Invités par Le Soir dans le cadre d’une série confrontant deux personnalités aux projets de société différents, notre Président, Georges-Louis Bouchez et l’économiste Bruno Colmant ont débattu de l’avenir économique et social de la Belgique.
Face aux inquiétudes exprimées sur l’intelligence artificielle, la dette ou le financement de la sécurité sociale, le président du MR a défendu une ligne claire : la Belgique doit sortir du bricolage budgétaire, réduire ses lourdeurs et recréer les conditions de la croissance.
« On bricole, on bricole, on bricole », a résumé Georges-Louis Bouchez, dénonçant une politique qui se limite trop souvent à régler l’urgence de l’année suivante sans préparer l’avenir. Le pays doit prendre des décisions structurelles et fixer une trajectoire : « À partir du moment où vous ne prenez pas la décision, ça prendra encore plus de temps. »
Moins de lourdeurs, plus de confiance
Georges-Louis Bouchez a notamment mis en cause une administration trop complexe, qui multiplie les procédures et les règles au lieu de faciliter la vie des citoyens et des entreprises.
« Quand vous avez une fonction publique trop juridique, elle se donne du travail à elle-même. Le but n’est pas d’affaiblir les services publics, mais de les rendre plus efficaces, afin de diminuer les dépenses inutiles, alléger les charges et soutenir l’activité économique. »
Pour Georges-Louis Bouchez, la réponse aux défis budgétaires ne peut pas être une hausse systématique de la fiscalité : « Aucun pays n’a réduit son déficit public en le finançant par de l’impôt. Ils ont tous extrêmement majoritairement réduit leurs dépenses publiques. »
L’IA, une opportunité à saisir
Alors que Bruno Colmant alertait sur les conséquences de l’intelligence artificielle pour l’emploi, Georges-Louis Bouchez a appelé à ne pas céder au pessimisme. L’IA et l’automatisation peuvent libérer les travailleurs de tâches répétitives et permettre de renforcer l’accompagnement humain, dans les soins, le commerce ou les services.
« L’être humain va toujours confier à des machines ce qu’il n’aime pas faire ou ce qui est rébarbatif », a-t-il affirmé. Le défi est donc d’investir dans les compétences, l’innovation et l’adaptation de notre économie.

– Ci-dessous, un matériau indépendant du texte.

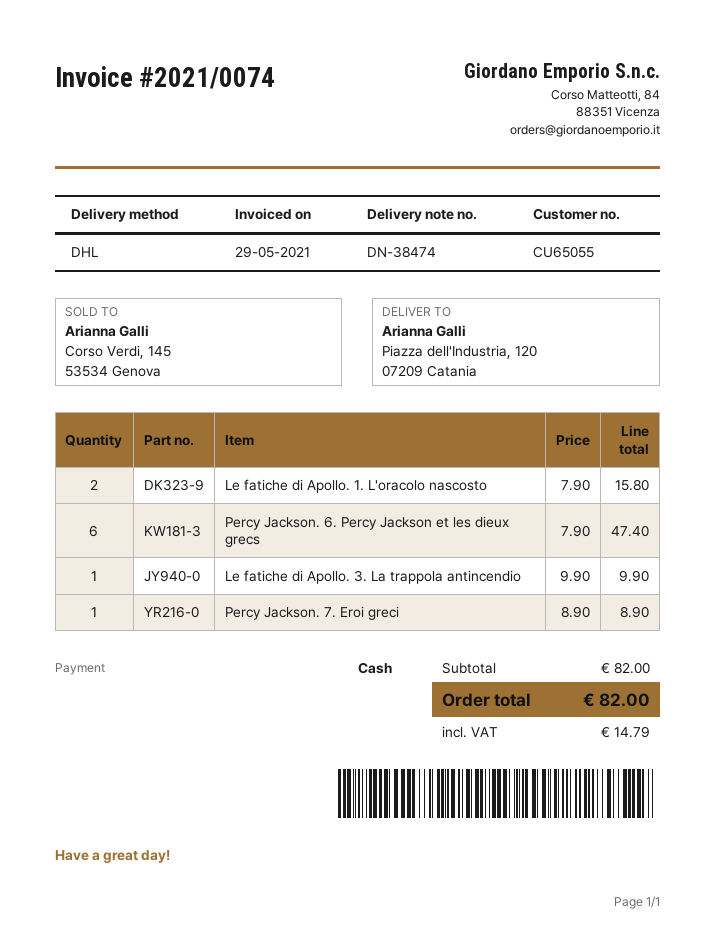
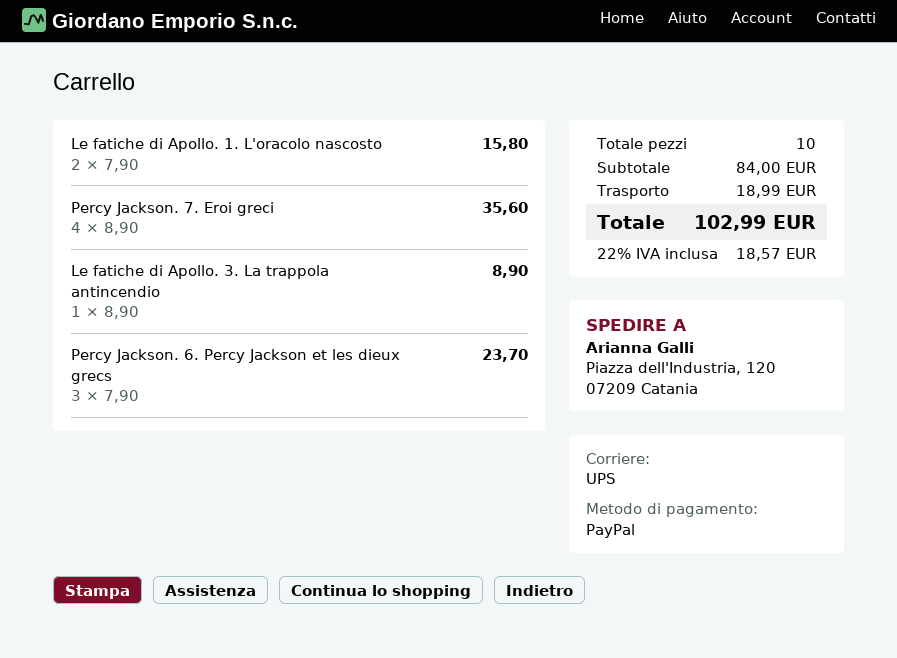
payment method: cash -> PayPal
shipping method: DHL -> UPS
Percy Jackson. 6. Percy Jackson et les dieux grecs: 6 x 7.90 = 47.40 -> 3 x 7.90 = 23.70
Le fatiche di Apollo. 3. La trappola antincendio: 1 x 9.90 = 9.90 -> 1 x 8.90 = 8.90
Percy Jackson. 7. Eroi greci: 1 x 8.90 = 8.90 -> 4 x 8.90 = 35.60
subtotal: 82.00 -> 84.00
shipping: none -> 18.99
tax: 14.79 -> 18.57
total: 82.00 -> 102.99

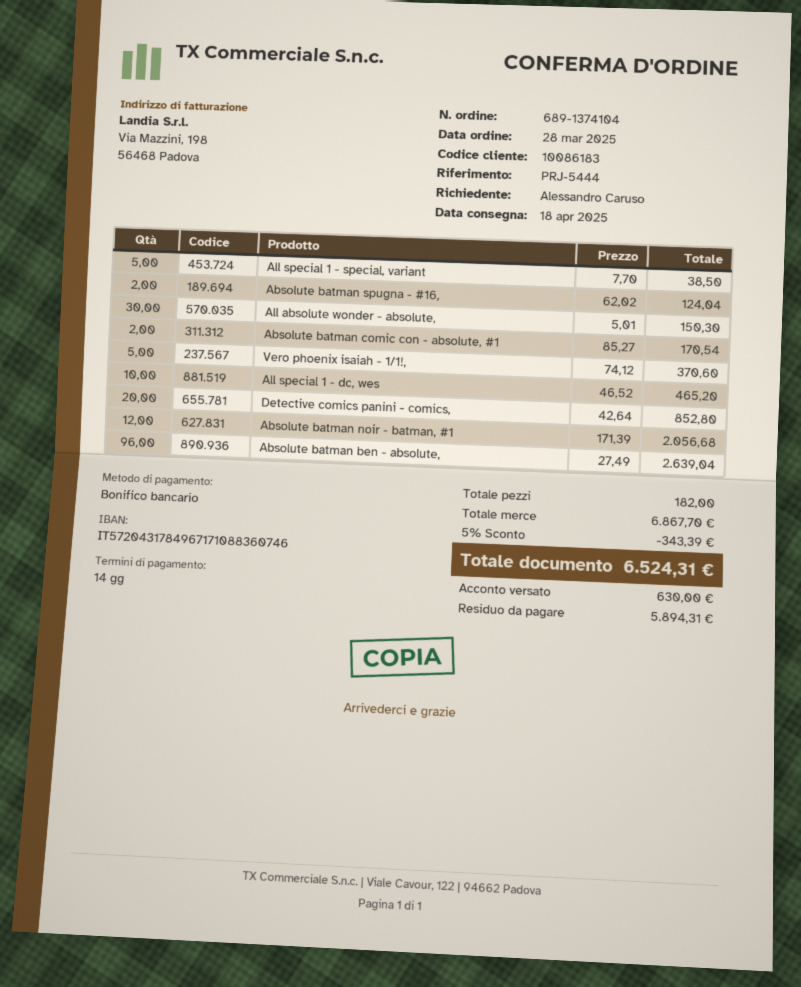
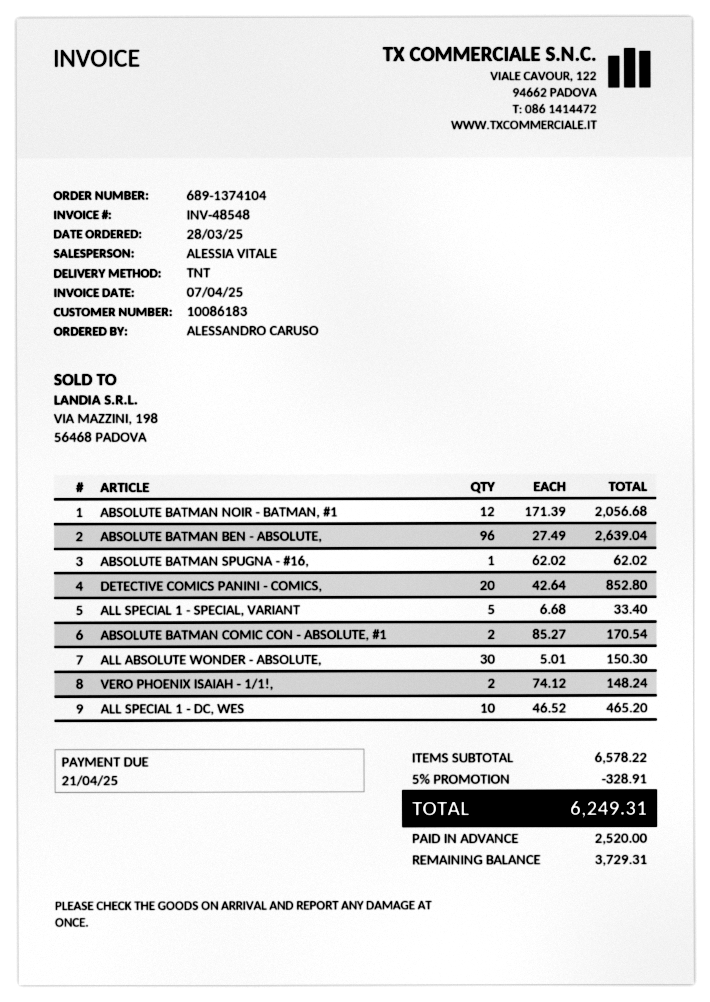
All special 1 - special, variant: 5 x 7.70 = 38.50 -> 5 x 6.68 = 33.40
Absolute batman spugna - #16,: 2 x 62.02 = 124.04 -> 1 x 62.02 = 62.02
Vero phoenix isaiah - 1/1!,: 5 x 74.12 = 370.60 -> 2 x 74.12 = 148.24
subtotal: 6867.70 -> 6578.22
discount: 5% = 343.39 -> 5% = 328.91
total: 6524.31 -> 6249.31
deposit: 630.00 -> 2520.00
balance: 5894.31 -> 3729.31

Faire de la Belgique un pays attractif
La Belgique et l’Europe doivent créer les conditions pour que l’innovation se développe chez nous plutôt qu’ailleurs. « On doit créer tous les mécanismes possibles qui favorisent l’existence [du capital] en Belgique », a-t-il insisté.
Face aux défis technologiques, démographiques et budgétaires, le MR défend une Belgique qui réforme, attire les investisseurs, soutient le travail et fait de la croissance le moteur d’une protection sociale durable.